La visione Taoista penetra la realtà al di là della coscienza duale e scorge il substrato che sostanzia l’essere. Non c’è peccato né colpa, l’innocenza è perduta a causa dell’illusoria visione dicotomica della coscienza, una visione che scaturisce dalla necessità ingenua di dare un ordine riconoscibile al mondo. Ciò che la coscienza percepisce dell’essere, la natura Ying e Yang come due forze in antitesi, è tale proprio per la struttura della coscienza che non riesce ad andare al di là di una conoscenza duale, antitetica. L’ordine che la coscienza stabilizza, e che erroneamente crede di vedere come realtà oggettiva, altro da sé, in effetti è una metafora della propria struttura e della propria natura. In effetti dato che la coscienza come tale nasce da un momento di distacco dall’oggetto essa porta dentro di sé tale momento che permea la sua sostanza. Quello che è dunque visto come dicotomia della realtà di cui ha coscienza, altro non è che l’eco della scissione da cui ha avuto origine la coscienza stessa.
Da questa diversa visione è estraneo il senso del dramma, poiché la scissione tra la coscienza e l’essere nella sua totalità non è avvenuto per una infrazione, ma per una fisiologica necessità conoscitiva.
L’innocenza quindi non è perduta, ma sospesa. Per ripristinarla è necessario innanzitutto conoscere il modo di conoscere, analizzare quindi la modalità del processo di conoscenza, ciò ci permetterà di uscire dalla dicotomia che ci traversa. Solo così è possibile ritrovare il nesso tra l’uomo e il tutto. Il Tao significa propria questo: trovare il senso giusto, quel senso che ci riconnette con la totalità dell’essere. L’innocenza è quindi la ricomposizione tra la trama della vita singolare e la trama dell’esistenza totale. Per fare un esempio possiamo citare quello che fa il contadino che seminana nella giusta stagione, egli sa quale è il momento in cui porre il seme, in quella particolare stagione egli connette il seme con le forze cosmiche che aiuteranno il piccolo seme nel suo divenire. Questa è la sapienza del Tao, capire quella connessione. Se il contadino seminasse in una stagione diversa il seme non crescerebbe. Per fare un altro esempio si può citare la prassi di vita di tanti giovani che sono spinti dalla cultura dominante a fare esperienza sessuali e emotive fuori tempo causando molti problemi di equilibrio psicoemotivo: essi hanno così perso l’innocenza, nel senso che fanno qualcosa che non è in sintonia col loro mondo vero, con la loro necessità autentica, sono diacronici con la loro anima.

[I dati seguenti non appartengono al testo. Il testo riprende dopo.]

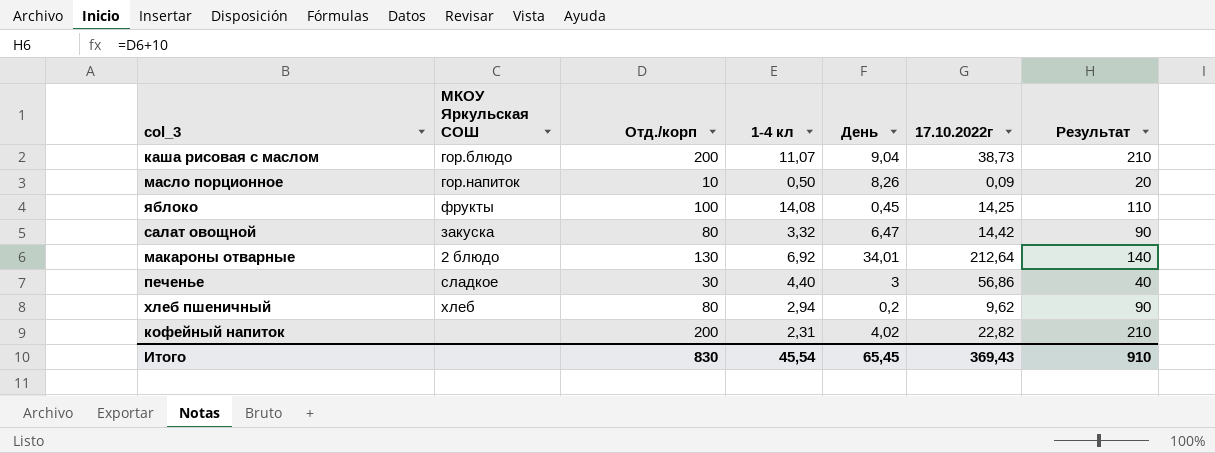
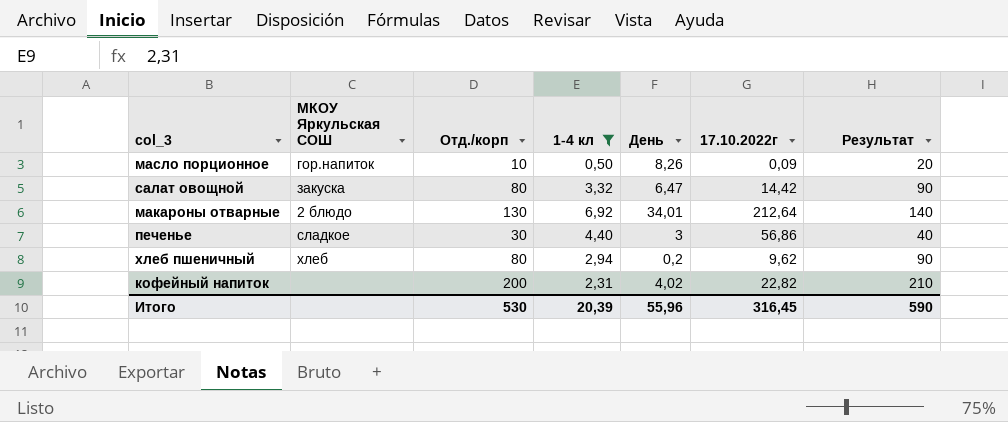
filter: none -> 1-4 кл <= 6,92
Итого | Отд./корп: 830 -> 530
Итого | 1-4 кл: 45,54 -> 20,39
Итого | День: 65,45 -> 55,96
Итого | 17.10.2022г: 369,43 -> 316,45
Итого | Результат: 910 -> 590

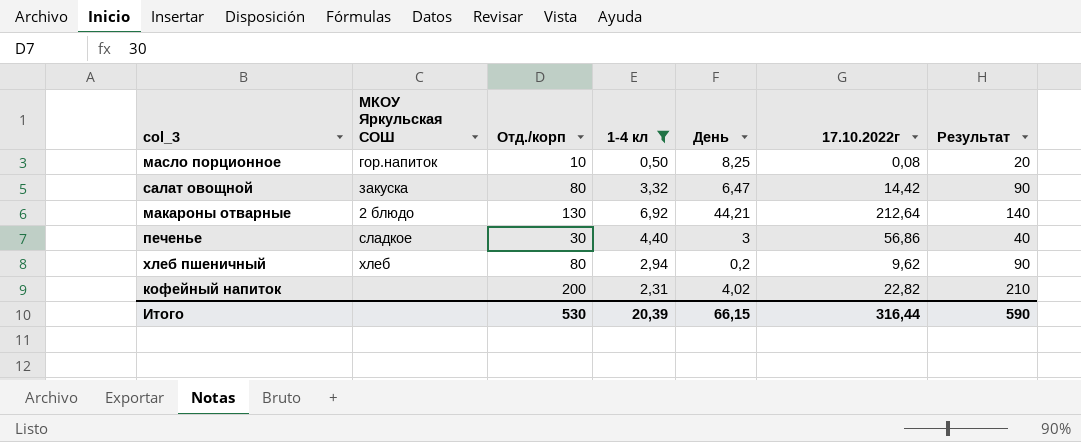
масло порционное | День: 8,26 -> 8,25
масло порционное | 17.10.2022г: 0,09 -> 0,08
макароны отварные | День: 34,01 -> 44,21
Итого | День: 55,96 -> 66,15
Итого | 17.10.2022г: 316,45 -> 316,44

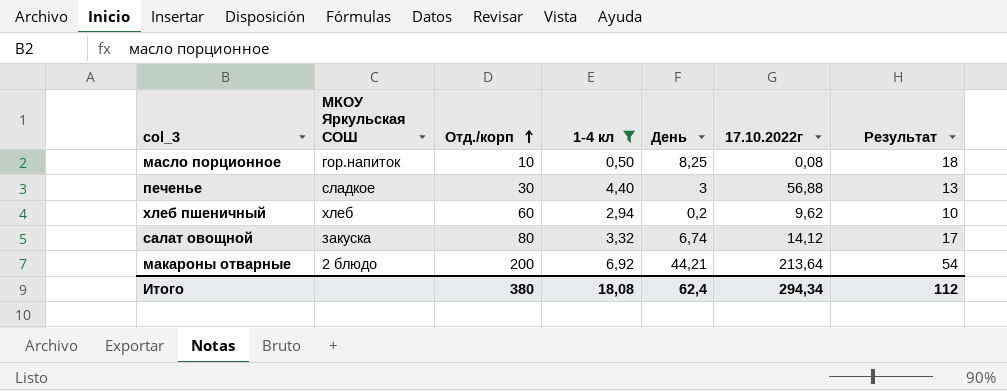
row order: none -> Отд./корп ascending
column Результат | formula: [Отд./корп] + 10 -> [День] + 10
row кофейный напиток: none | 200 | 2,31 | 4,02 | 22,82 | 210 -> none
печенье | 17.10.2022г: 56,86 -> 56,88
хлеб пшеничный | Отд./корп: 80 -> 60
салат овощной | День: 6,47 -> 6,74
салат овощной | 17.10.2022г: 14,42 -> 14,12
макароны отварные | Отд./корп: 130 -> 200
макароны отварные | 17.10.2022г: 212,64 -> 213,64
Итого | Отд./корп: 530 -> 380
Итого | 1-4 кл: 20,39 -> 18,08
Итого | День: 66,15 -> 62,4
Итого | 17.10.2022г: 316,44 -> 294,34
Итого | Результат: 590 -> 112

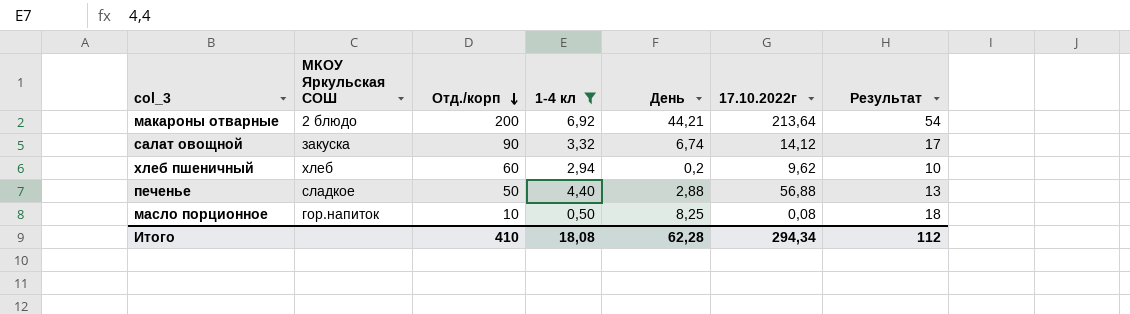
row order: Отд./корп ascending -> Отд./корп descending
салат овощной | Отд./корп: 80 -> 90
печенье | Отд./корп: 30 -> 50
печенье | День: 3 -> 2,88
Итого | Отд./корп: 380 -> 410
Итого | День: 62,4 -> 62,28

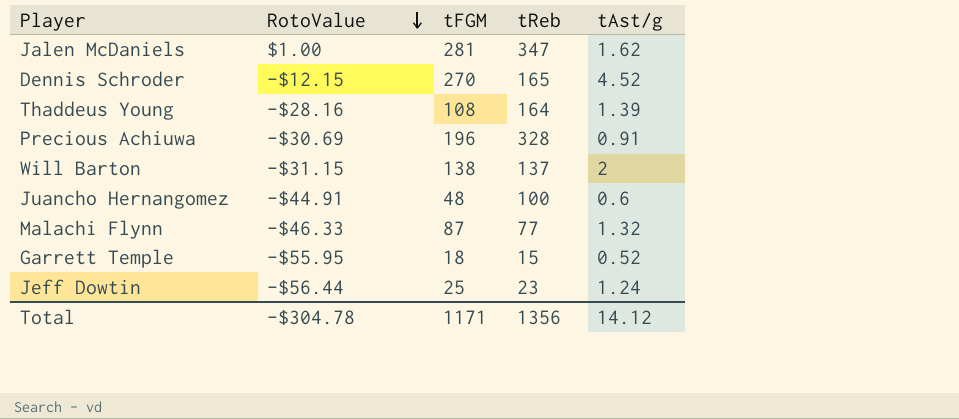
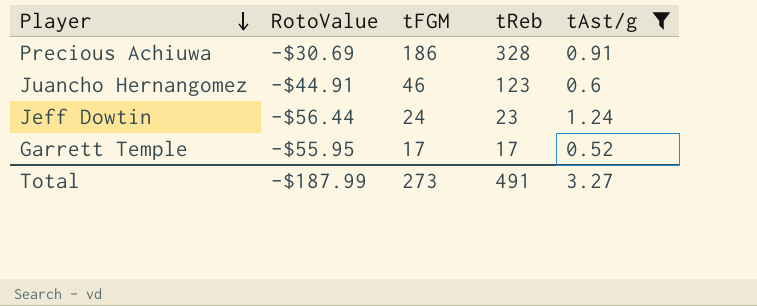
filter: none -> tAst/g <= 1.24
row order: RotoValue descending -> Player descending
Precious Achiuwa | tFGM: 196 -> 186
Juancho Hernangomez | tFGM: 48 -> 46
Juancho Hernangomez | tReb: 100 -> 123
Jeff Dowtin | tFGM: 25 -> 24
Garrett Temple | tFGM: 18 -> 17
Garrett Temple | tReb: 15 -> 17
Total | RotoValue: -$304.78 -> -$187.99
Total | tFGM: 1171 -> 273
Total | tReb: 1356 -> 491
Total | tAst/g: 14.12 -> 3.27

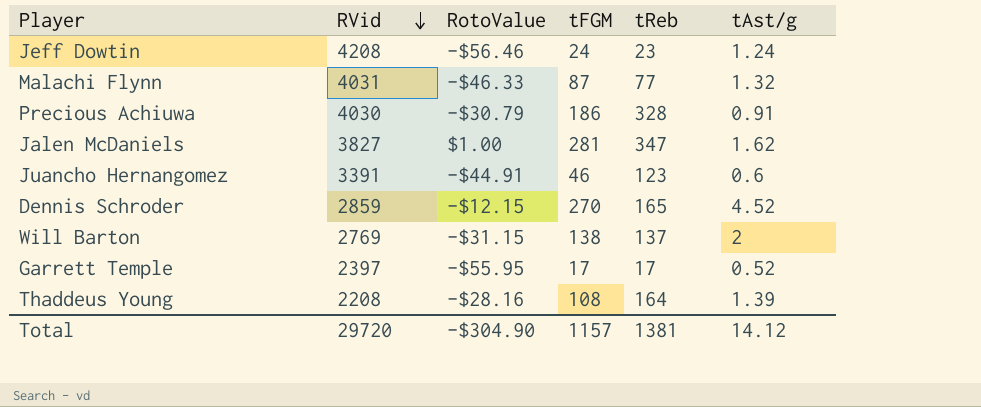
filter: tAst/g <= 1.24 -> none
row order: Player descending -> RVid descending
column RVid | position: none -> 2
Jeff Dowtin | RotoValue: -$56.44 -> -$56.46
Precious Achiuwa | RotoValue: -$30.69 -> -$30.79
Total | RotoValue: -$187.99 -> -$304.90
Total | tFGM: 273 -> 1157
Total | tReb: 491 -> 1381
Total | tAst/g: 3.27 -> 14.12

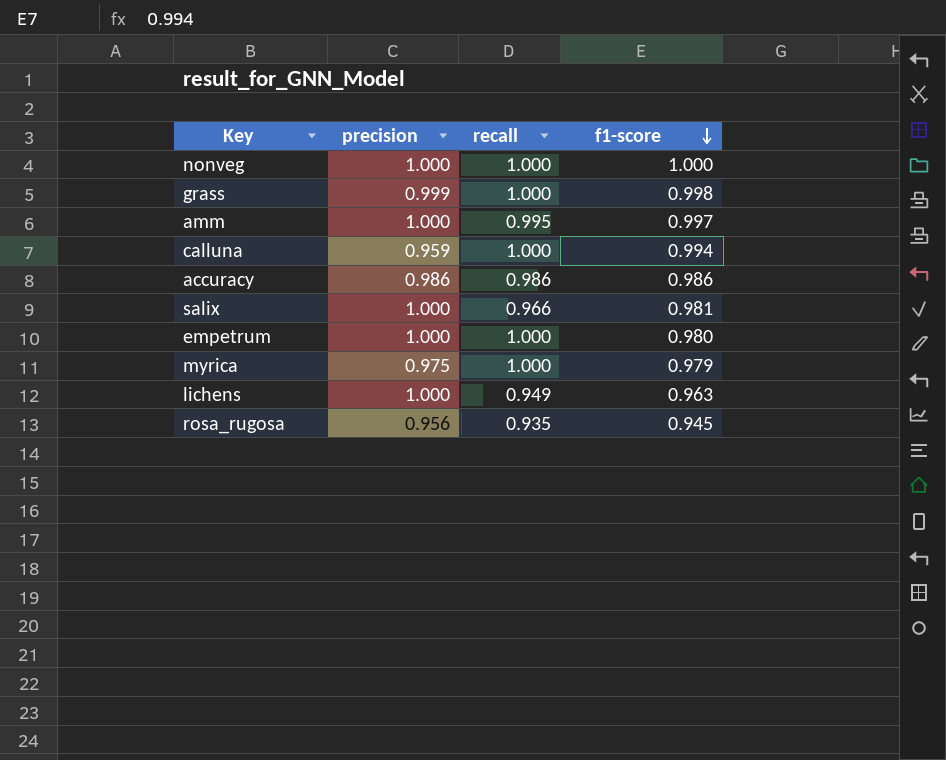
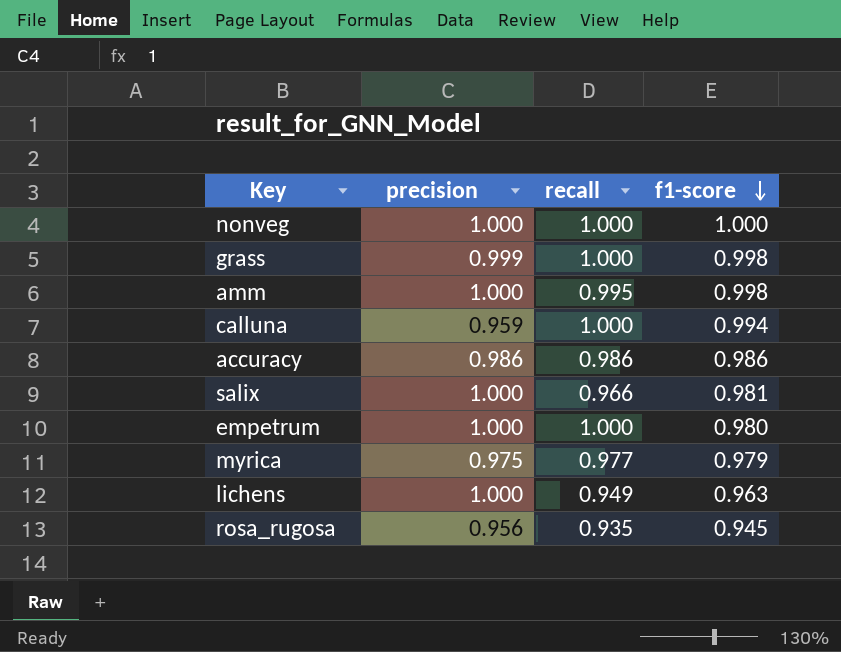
amm | f1-score: 0.997 -> 0.998
myrica | recall: 1.000 -> 0.977

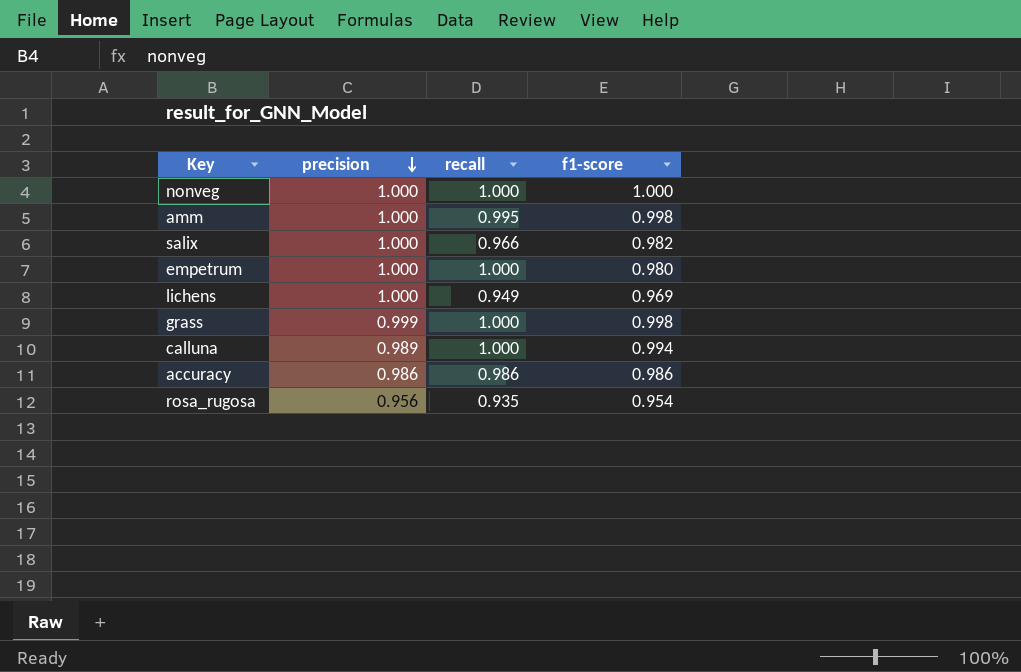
row order: f1-score descending -> precision descending
row myrica: 0.975 | 0.977 | 0.979 -> none
salix | f1-score: 0.981 -> 0.982
lichens | f1-score: 0.963 -> 0.969
calluna | precision: 0.959 -> 0.989
rosa_rugosa | f1-score: 0.945 -> 0.954

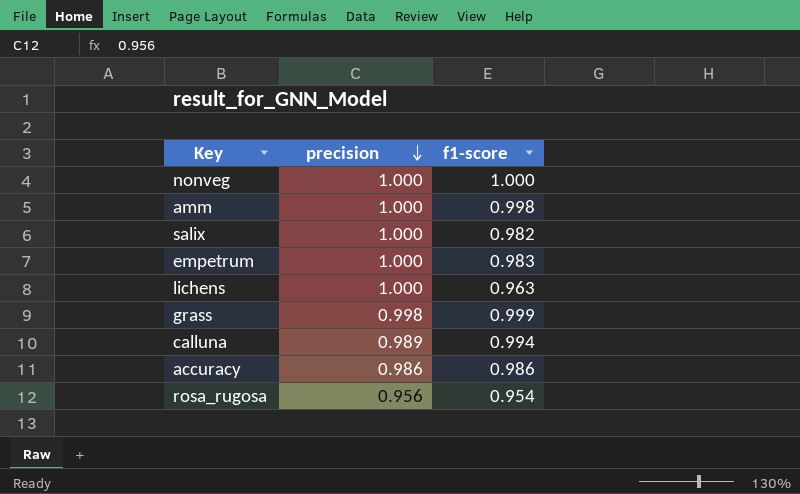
column recall | position: 3 -> none
empetrum | f1-score: 0.980 -> 0.983
lichens | f1-score: 0.969 -> 0.963
grass | precision: 0.999 -> 0.998
grass | f1-score: 0.998 -> 0.999

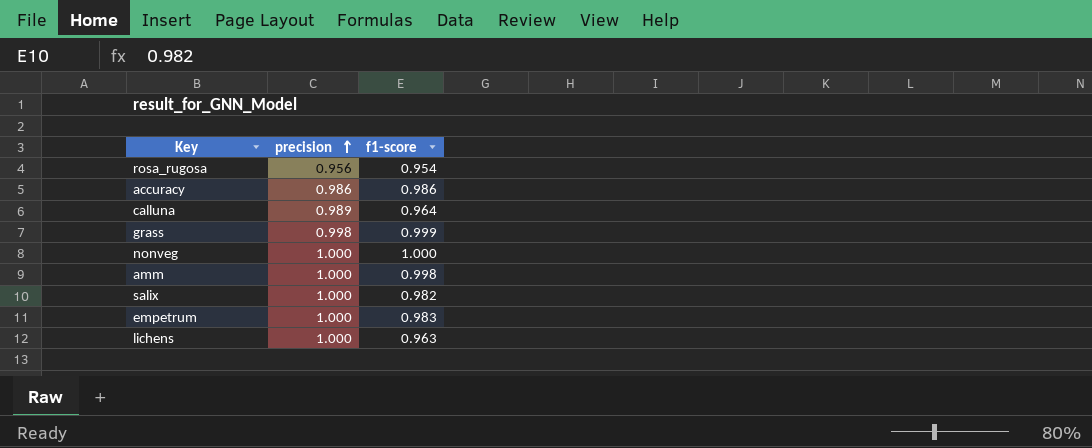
row order: precision descending -> precision ascending
calluna | f1-score: 0.994 -> 0.964

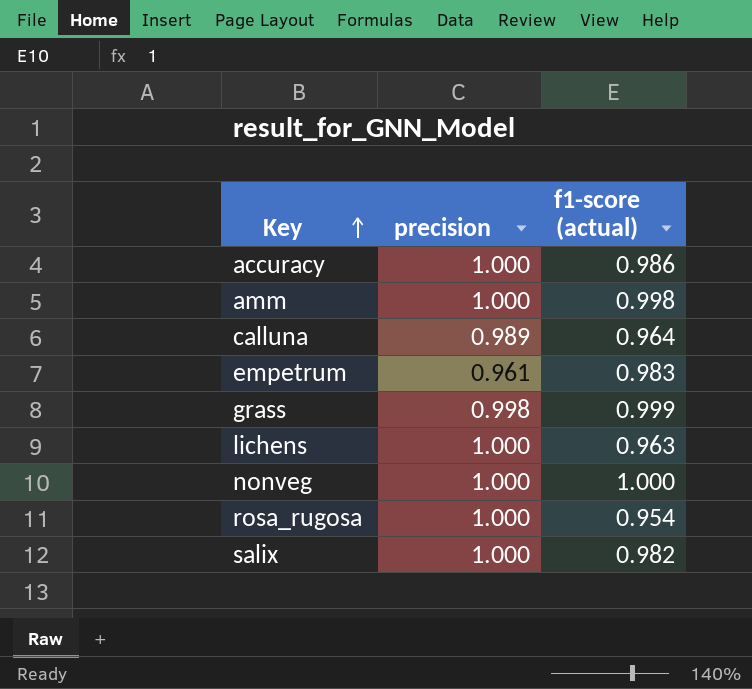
row order: precision ascending -> Key ascending
column name: f1-score -> f1-score (actual)
accuracy | precision: 0.986 -> 1.000
empetrum | precision: 1.000 -> 0.961
rosa_rugosa | precision: 0.956 -> 1.000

Ma non hanno perso l’innocenza in quanto hanno infranto una legge che impedisce loro di vivere la sessualità, piuttosto hanno infranto l’armonia tra la loro anima e la prassi del loro esistere (nel senso che a quel punto della loro vita non vi è la necessità evolutiva della sessualità), in ciò sta la perdita dell’innocenza. Ecco in questo passaggio è definita la differenza tra la visione giudaica dell’innocenza connessa al peccato e la visione taoista. La prima è più normativa la secondo più ontologica legata alle conseguenza sul piano profondo.